She looked at the man who followed Father Matt into her home. He was a few inches under 6 feet tall, and looked extremely gaunt. Angie plastered a smile on her face and gently took his arm. "You must be Saul. My name is Angie and I'm just thrilled to have you here." She led him towards the kitchen. "You must be starved after your journey. Let's get you something to eat."

After coffee and danish, Father Matt stood to leave. "I'll be back to pick him up on Wednesday morning. Remember, he doesn't speak much English, but try to make him feel like family."

Angie took Saul and Bella to the Quakerbridge mall. At the shoe store, There was a long line of customers waiting to be rung up. Bella looked at the people in line and singled out her victim. "Myrna Sklar, what a surprise. Is your boy Marty still trying to find a 'woman'?" When she first started to talk, half the people in line dropped their purchases and ran for the door. Myrna stood still with a deer in the headlights look. "Would you like me to fix his problem for him?" when she said that, she pointed to her eye, implying that she was going to curse him. When she did that, the rest of the customers cleared out of the store in record time. Saul watched from the corner of his eye as Angie crossed herself.
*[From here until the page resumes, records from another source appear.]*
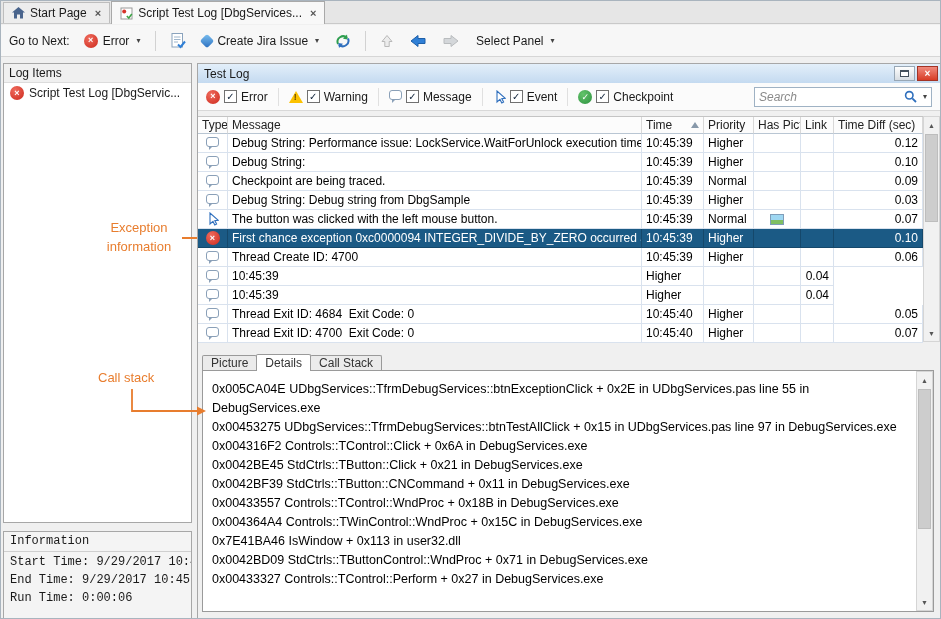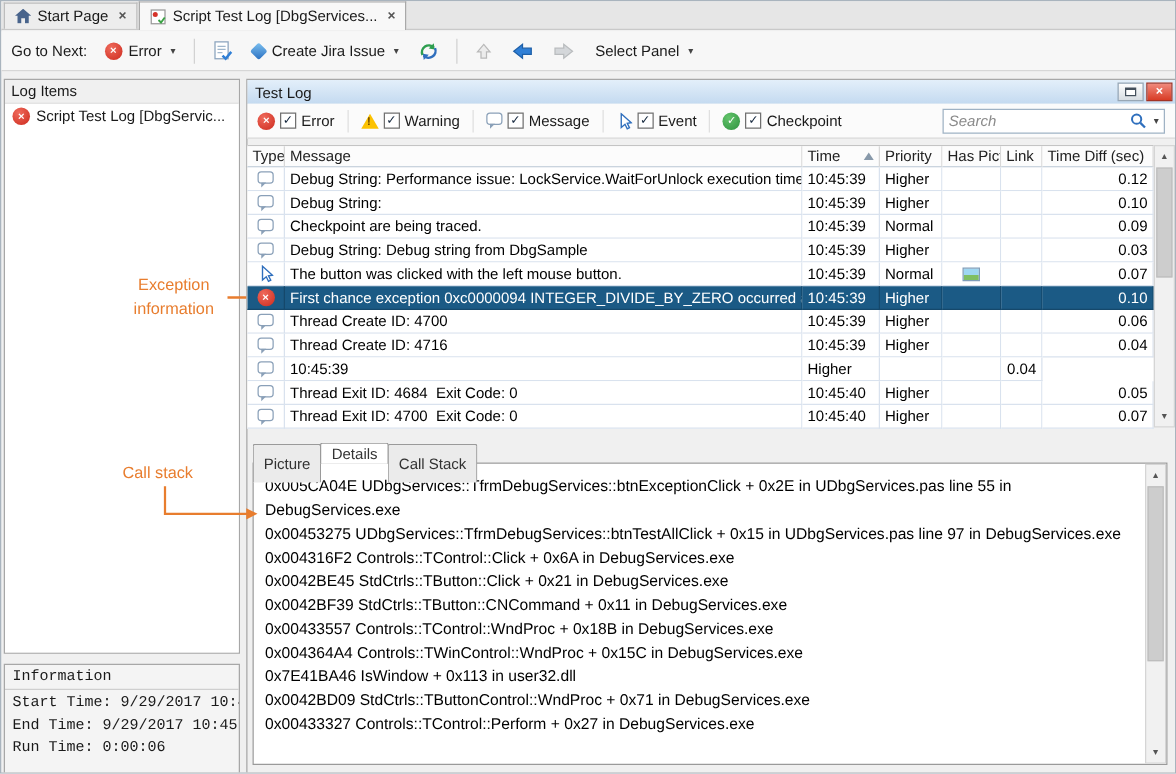--- a/index.html
+++ b/index.html
@@ -362,7 +362,6 @@
 
       <div class="trow grid7">
         <div class="td ctype"><span class="ic-msg"></span></div>
-        <div class="td cmsg">Thread Create ID: 4716</div>
         <div class="td ctime">10:45:39</div>
         <div class="td cprio">Higher</div>
         <div class="td cpic"></div>

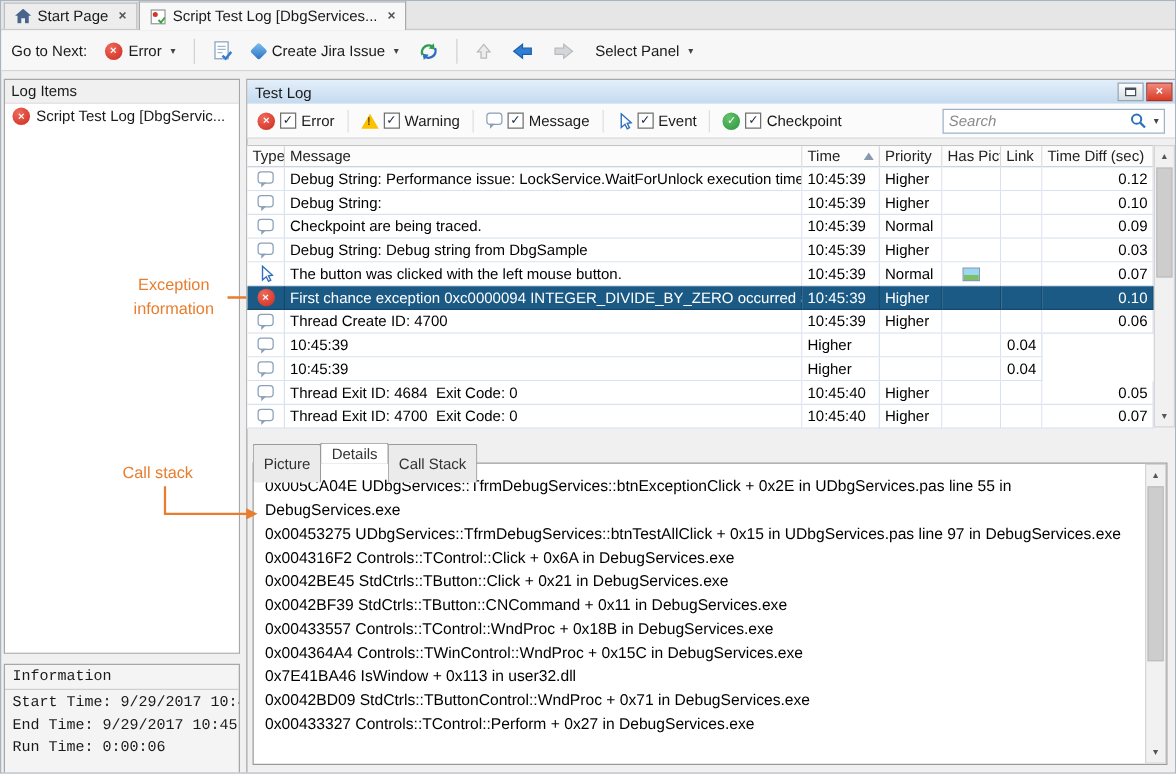--- a/index.html
+++ b/index.html
@@ -106,7 +106,7 @@
 
   
   .dtabs { position:absolute; left:4px; top:290px; display:flex; z-index:2; }
-  .dtab { height:31px; margin-top:1px; padding:0 8px; border:1px solid #9a9a9a; border-bottom:none;
+  .dtab { height:15px; margin-top:1px; padding:0 8px; border:1px solid #9a9a9a; border-bottom:none;
           background:#ebebeb; display:flex; align-items:center; margin-right:-1px;
           border-radius:2px 2px 0 0; color:#333; }
   .dtab.active { height:17px; margin-top:0; background:#fff; position:relative; z-index:3; }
Myrna shook her head, horrified. "No, thank you, Bella. Lovely to see you, sorry, I have to run." As she was talking, she started backing towards the entrance. She set off the anti-theft alarm before she realized that she was still holding the shoes that she forgot to pay for. When an employee came over to help her, she thrust the shoes at him and ran.

With an evil cackle of laughter Angie, Bella, and a rather surprised Saul paid for their shoes in an empty store.

Their next stop was Sears. This time Bella found Evelyn Nagy in line. "Evelyn, I hear your daughter won't be needing any of the products she makes for a while, no?" Instead of running this time, customers stopped and whipped out cell phones to record what could be an interesting conversation. Everyone knew that Evelyn's daughter worked at the personal products plant. "Is she still seeing her supervisor? I heard he was married."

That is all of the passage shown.